Boeing share price over 5 years:
This is a great company benefiting from the middle classing of the Chinese population, who are travelling like never before, just when all westerners are doing exactly the same.
So what are the investing lessons? Here goes:
1. Invest in great companies exposed to modern market trends. It’s why old media has become a risky bet nowadays, while Netflix has been a winner. Need proof, well, look below at a chart of the TV company over five years:
2. Try to build up to 10-20 companies on your portfolio.
With 10 companies invested equally, you’d only have a 10% exposure to one bad CEO or a dumb government decision. With 20, you only have a 5% exposure. And if one company does an AMP and dives, the other 19 could be having a ripper of a year.
3. Get into different sectors. Those SMSF investors who held only the four banks and Telstra and have been clobbered over the past couple of years, did not have a diversified portfolio. Think about what you use in life and what’s really popular and try to have exposure to the best of breed in each sector. For example, the best bank, the best tech company, the best retailer and so on, which could make up your core holdings. That might involve 80% of your investible money.

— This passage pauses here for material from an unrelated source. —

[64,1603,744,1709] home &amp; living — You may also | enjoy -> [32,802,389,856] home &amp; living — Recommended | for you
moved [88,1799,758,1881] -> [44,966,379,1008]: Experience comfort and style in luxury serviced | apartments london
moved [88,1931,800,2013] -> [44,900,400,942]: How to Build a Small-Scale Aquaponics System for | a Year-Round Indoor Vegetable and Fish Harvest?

4. Keep 10-20% available for up and coming stocks that have a possible big future but don’t be too exposed to these more risky stocks. If it’s 20% of your fund, then maybe have five stocks with 4% of your money.
5. Look into exchange traded funds (ETF) as this can give you wide exposure to stocks at a pretty low cost. Some people buy an ETF for the top 200 stocks in Australia and then buy one that gives them the top 500 stocks in the USA. And they can even invest in tech, financial, health sector ETFs.
6. Learn from Warren Buffett that you should be “fearful when others are greedy and greedy when others are fearful.” That is, it might pay to wait for a big stock market crash before you start investing for the long term.
7. Once you’re in the market, history says that time in the market pays off more than trying to time the market. Trying to guess the market can mean you miss big up days, while copping some of the worst days because “no one rings the bell when the bull market is over”, as the old saying goes.
8. “No one ever went broke taking profit” is another great market rule of thumb.
9. Read everything you can as you need to pretend that you’re becoming your own fund manager. You don’t learn how to be good at investing and money making in a day but daily!
10. Ask lots of questions and find someone like me who thinks about this investing stuff daily and soak up as much knowledge as you can. Jim Collins, who wrote one of the best business books of all time — Good to Great — told me that he selected some of the great business brains of all time and put them on his virtual board of advisers. He read all their stuff, watched videos and listened to CDs and that made all the difference.
The bottom line is that you have to become professional. And if you do, you will make money — lots of money — out of stocks.